The 18th century was a tumultuous period in Indian history, marked by wars and battles which would change its fate forever. But it did not happen in isolation. Certain events happening in faraway Europe would lead to a significant transformation for both India and Europe deeply influencing their respective histories and interactions with each other.
The British East India Company (EIC) and the French East India Company competed for dominance in India during the Carnatic Wars (1746-1763). The British emerged victorious, securing their supremacy. Concurrently, the Seven Years’ War (1756-1763) in Europe, which began over North American territories, concluded with the Treaty of Paris. This treaty significantly curtailed French trading interests in India and established the EIC's dominance, including political and military involvement in Indian territories.
The Battle of Buxar in 1764 was crucial, where the British, led by Hector Munro, defeated the combined forces of Mughal Emperor Shah Alam II, Nawab Shuja-ud-Daulah of Awadh, and Mir Qasim, the deposed Nawab of Bengal. The Treaty of Allahabad (1765) followed, with Shah Alam II ceding diwani rights over Bengal, Bihar, and Orissa, and Shuja-ud-Daulah ceding territory and paying a large indemnity.
This led to the decline of the Mughal Empire and the eventual establishment of British colonial rule in 1858.
Shah Alam II lived in Allahabad under British protection before being reinstated on the throne of Delhi in 1771 with Maratha support, and with very limited powers.
Diving into French sources
However, Nawab Shuja-ud-Daulah refused to be cowed down and after Buxar, threw himself into rebuilding his authority and the infrastructure of Awadh. Faizabad was established as his capital. Despite British disapproval, he employed several Frenchmen in his army and administration. His army consisting of French and Indian officers also employed warrior ascetics known as the Gosains.
While most of the above information is in the public domain, it is the establishment of sovereignty by Shuja-ud-Daulah and the magnificent court of Faizabad as seen through hitherto unstudied French sources, which is the triumph of Ira Mukhoty’s new book, The Lion and the Lily.

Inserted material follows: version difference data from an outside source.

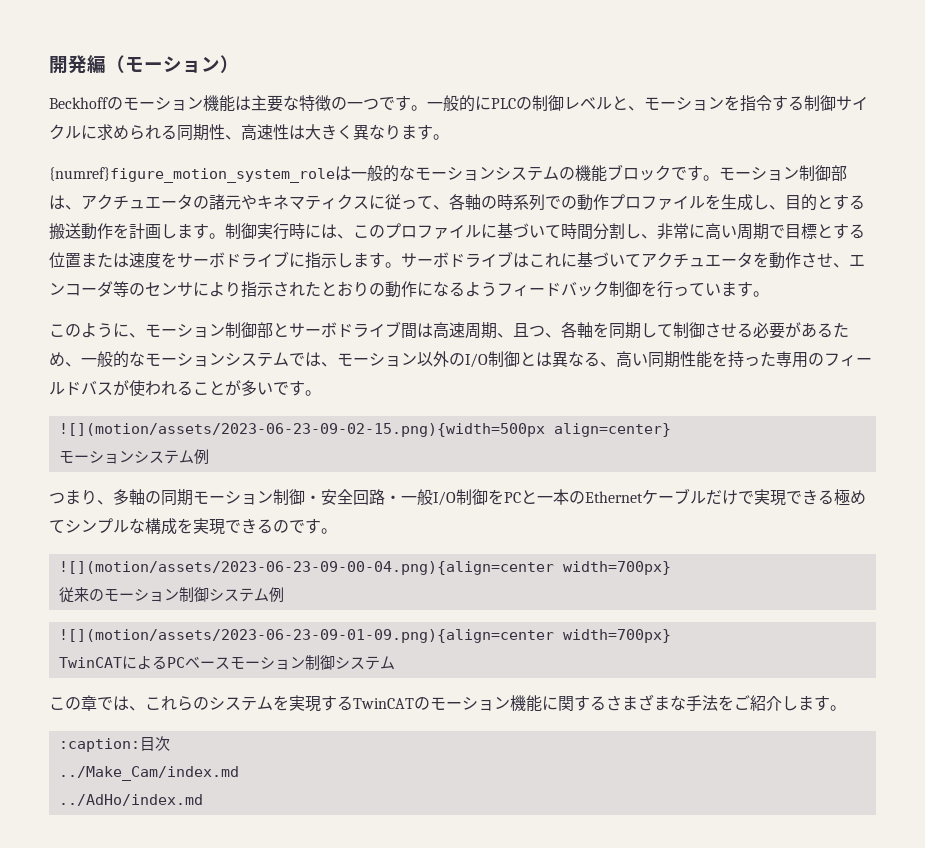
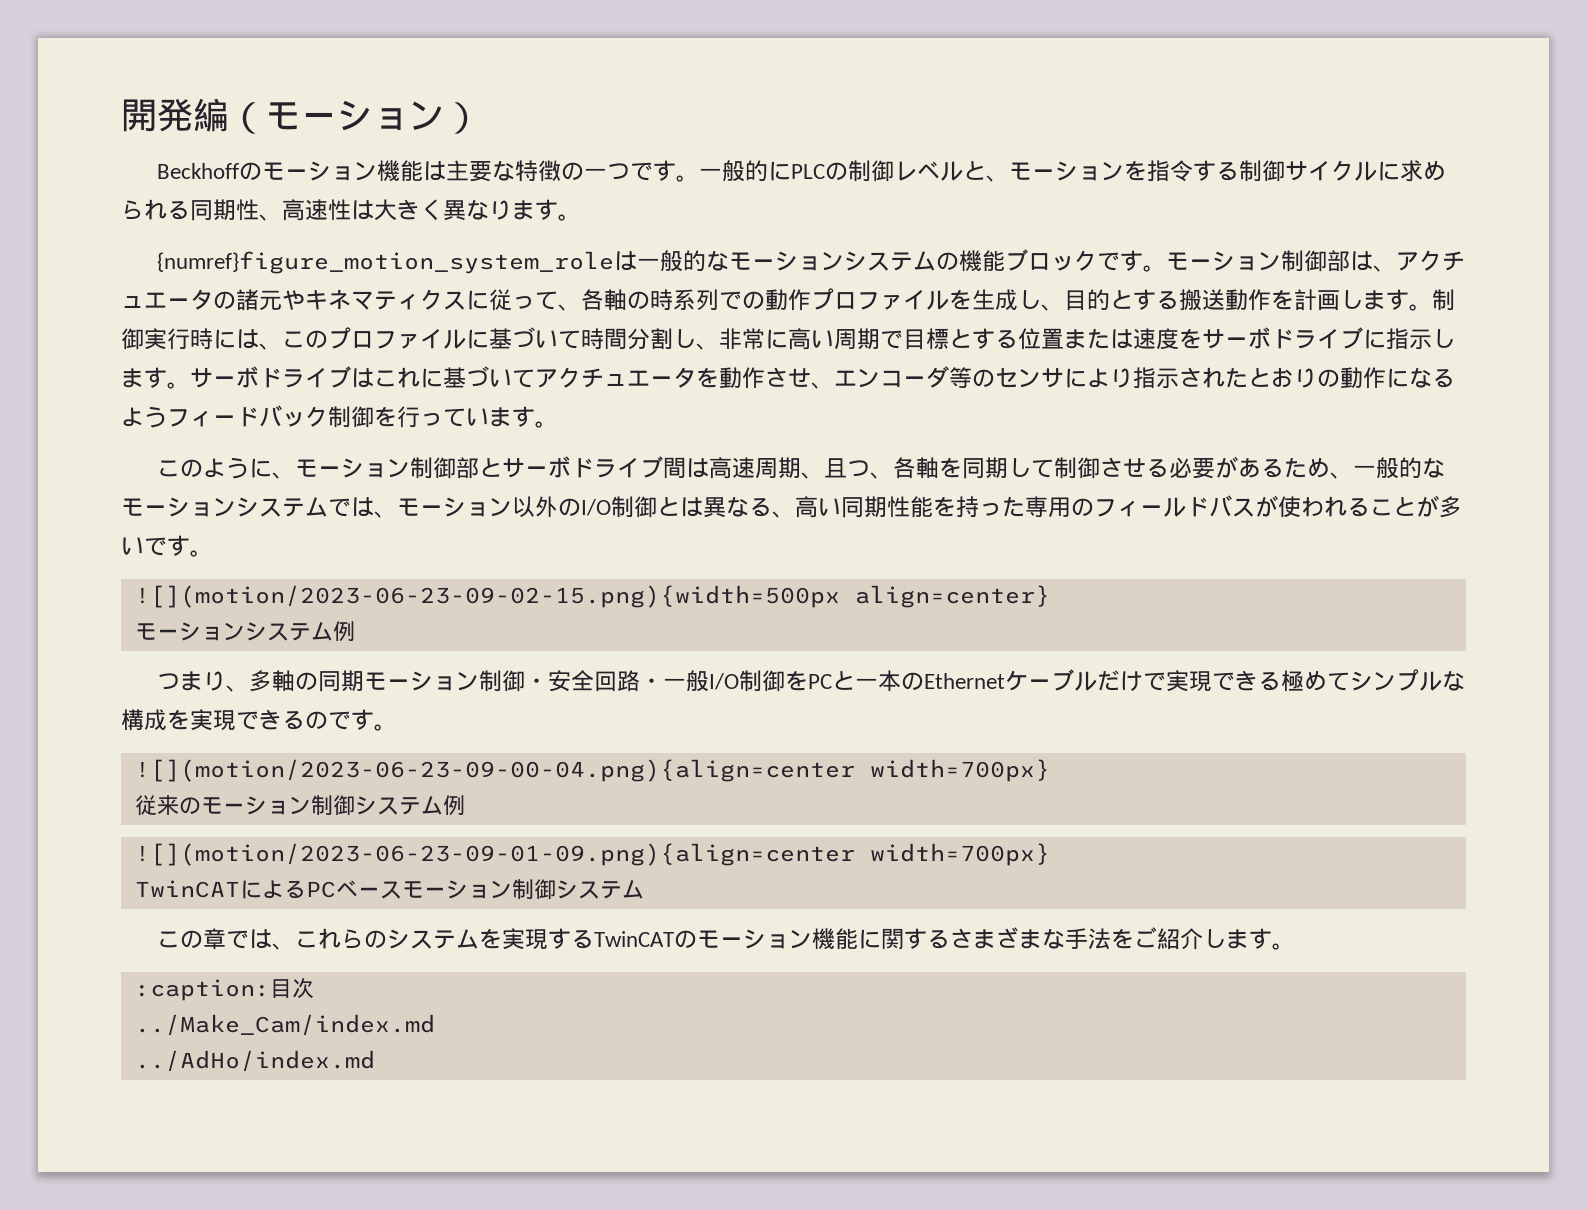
- ![](motion/assets/2023-06-23-09-02-15.png){width=500px align=center}
+ ![](motion/2023-06-23-09-02-15.png){width=500px align=center}
- ![](motion/assets/2023-06-23-09-00-04.png){align=center width=700px}
+ ![](motion/2023-06-23-09-00-04.png){align=center width=700px}
- ![](motion/assets/2023-06-23-09-01-09.png){align=center width=700px}
+ ![](motion/2023-06-23-09-01-09.png){align=center width=700px}

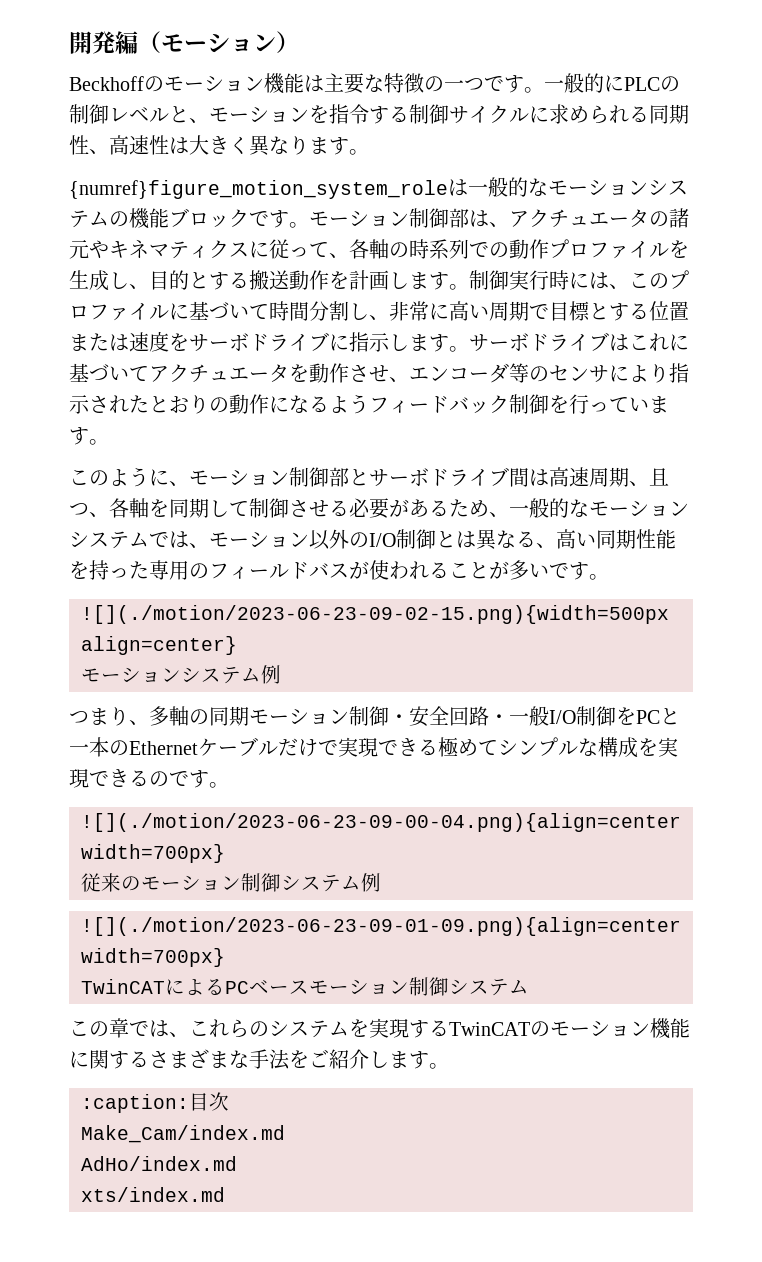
- ![](motion/2023-06-23-09-02-15.png){width=500px align=center}
+ ![](./motion/2023-06-23-09-02-15.png){width=500px align=center}
- ![](motion/2023-06-23-09-00-04.png){align=center width=700px}
+ ![](./motion/2023-06-23-09-00-04.png){align=center width=700px}
- ![](motion/2023-06-23-09-01-09.png){align=center width=700px}
+ ![](./motion/2023-06-23-09-01-09.png){align=center width=700px}
- ../Make_Cam/index.md
- ../AdHo/index.md
+ Make_Cam/index.md
+ AdHo/index.md
+ xts/index.md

Indo-French Mukhoty utilises her knowledge of French to read and reference from the archives of the de Boigne family, Jean Baptiste Gentil’s Memoires sur l’indoustan and atlas and other works are Bibliothèque Nationale de Paris and the Persian letters of Claude Martin in the British Library to name a few. She also makes extensive use of artworks from that period, especially the Polier album that she travelled to the Museum of Islamic Art, Berlin to study and the Claude Martin album of plants and animal drawings now in Kew Gardens, London.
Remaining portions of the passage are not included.